→ About this exercise
Every entry that follows must be written out exactly, apart from its pictures.

[Stored entries]
►
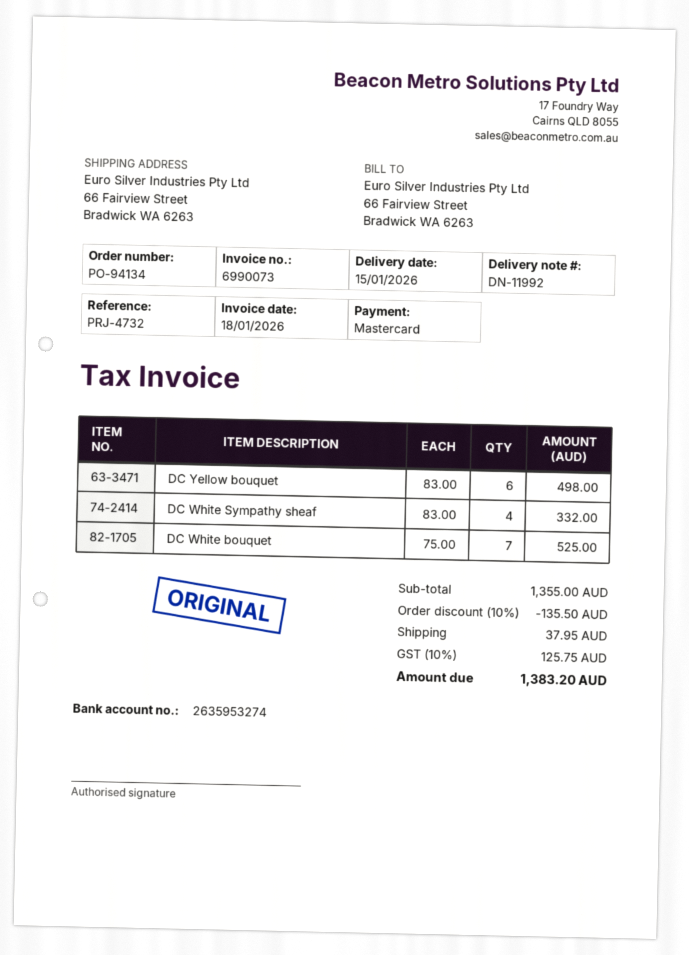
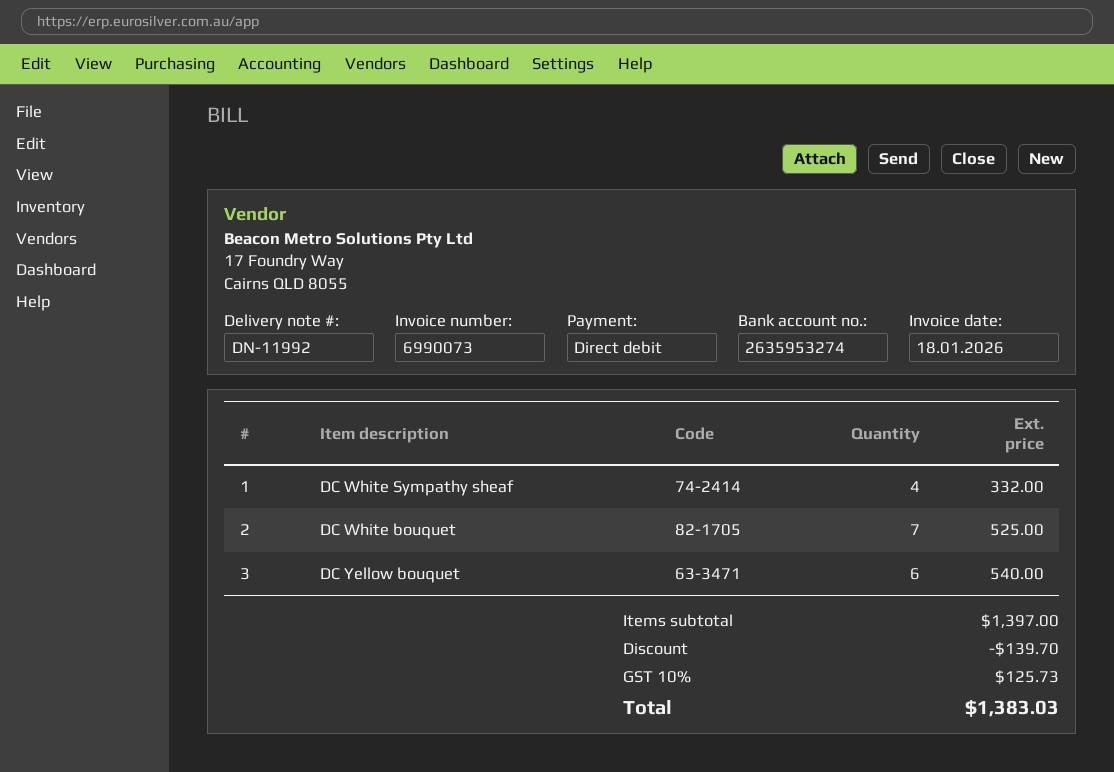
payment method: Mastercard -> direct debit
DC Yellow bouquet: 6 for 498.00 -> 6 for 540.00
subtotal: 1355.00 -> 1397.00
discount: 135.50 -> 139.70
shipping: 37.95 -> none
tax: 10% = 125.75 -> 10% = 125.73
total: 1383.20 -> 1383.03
◄
→ Answer to this task
payment method: Mastercard -> direct debit
DC Yellow bouquet: 6 for 498.00 -> 6 for 540.00
subtotal: 1355.00 -> 1397.00
discount: 135.50 -> 139.70
shipping: 37.95 -> none
tax: 10% = 125.75 -> 10% = 125.73
total: 1383.20 -> 1383.03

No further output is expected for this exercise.